Familie Ohlendorf gefällt es in Russland. Im Bild die Kathedrale St. Basilius auf dem Roten Platz in Moskau. (Bild: Keystone)
In der russischen Hauptstadt finden wir ein sehr attraktives kulturelleres Angebot. Das hohe Niveau und die Vielfalt begeistern uns. Das Publikum nimmt mit Enthusiasmus und einem hohen Verständnis an den Veranstaltungen teil; sei es in der Oper, Theater oder im Konzert. Dieses Erlebnis wird bereits in frühen Jahren vermittelt, so sind musische Fächer ein ganz wichtiger Teil der Bildung.
Expats auf der einen Seite profitieren von einer gut organisierten «International Community» mit grossem Angebot. Auf der anderen Seite ist es für die Expat-Partner aussichtslos zu arbeiten, weshalb die Teilnahme an den angebotenen Kursen sehr hoch ist. Das Angebot reicht von Museumsbesuchen, Cross Cultural Trainings, Vorträgen zur russischen Kultur über Nordic Walking bis zu Kinderspielgruppen.
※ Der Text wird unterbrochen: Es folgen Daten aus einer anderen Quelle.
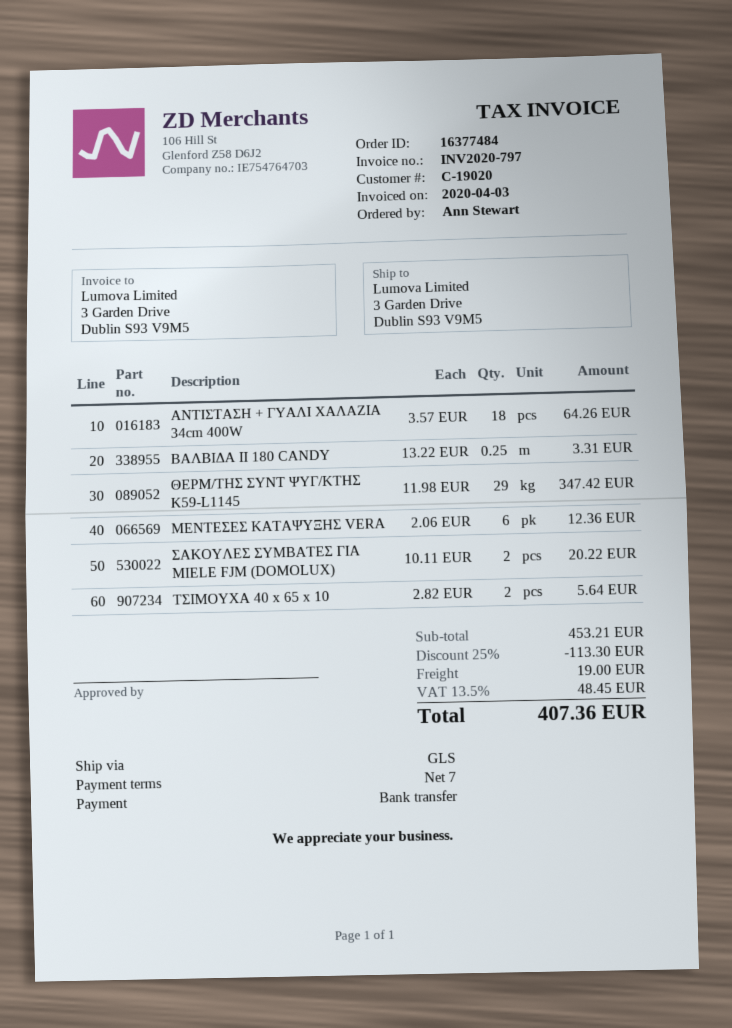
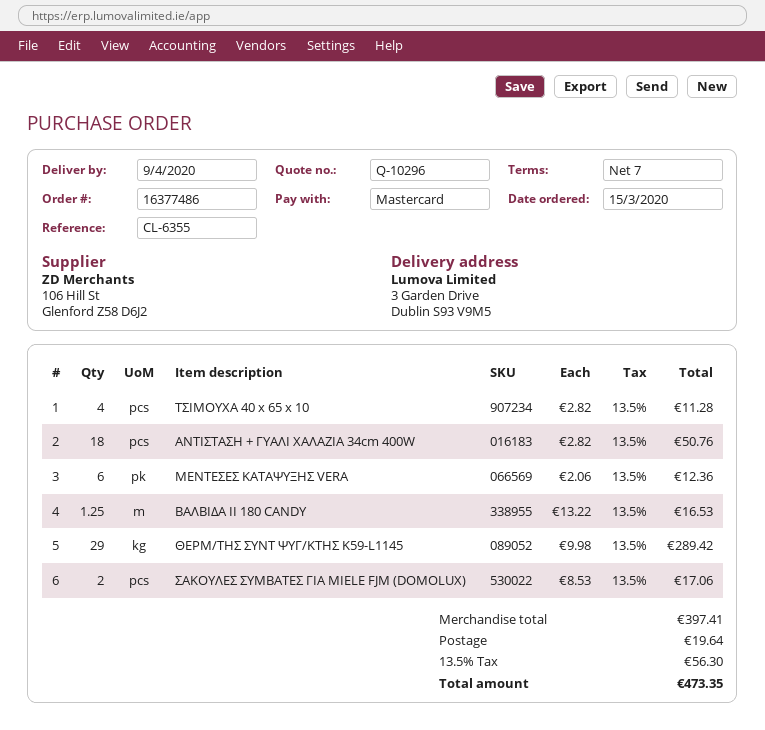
order number: 16377484 -> 16377486
payment method: bank transfer -> Mastercard
ΑΝΤΙΣΤΑΣΗ + ΓΥΑΛΙ ΧΑΛΑΖΙΑ 34cm 400W: 18 x 3.57 = 64.26 -> 18 x 2.82 = 50.76
ΒΑΛΒΙΔΑ II 180 CANDY: 0.25 x 13.22 = 3.31 -> 1.25 x 13.22 = 16.53
ΘΕΡΜ/ΤΗΣ ΣΥΝΤ ΨΥΓ/ΚΤΗΣ K59-L1145: 29 x 11.98 = 347.42 -> 29 x 9.98 = 289.42
ΣΑΚΟΥΛΕΣ ΣΥΜΒΑΤΕΣ ΓΙΑ MIELE FJM (DOMOLUX): 2 x 10.11 = 20.22 -> 2 x 8.53 = 17.06
ΤΣΙΜΟΥΧΑ 40 x 65 x 10: 2 x 2.82 = 5.64 -> 4 x 2.82 = 11.28
subtotal: 453.21 -> 397.41
discount: 25% = 113.30 -> none
shipping: 19.00 -> 19.64
tax: 13.5% = 48.45 -> 13.5% = 56.30
total: 407.36 -> 473.35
Der Alltag stellt die Expats immer wieder vor neue Herausforderungen. Die Qualität der Lebensmittel variiert stark, die Preise für Bestqualität liegen über denen der Schweiz. Auch einen Handwerker zu organisieren ist knifflig, da es kein ausgebildetes Fachpersonal gibt. Die Sprache ist eine weitere Hürde im täglichen Alltag, da nur sehr wenige Leute Englisch sprechen. Dadurch ist man auf die Unterstützung von Dritten angewiesen. Dabei spürt man die grosse Hilfsbereitschaft der Russen, die weit über das Schweizer Verständnis hinausgeht.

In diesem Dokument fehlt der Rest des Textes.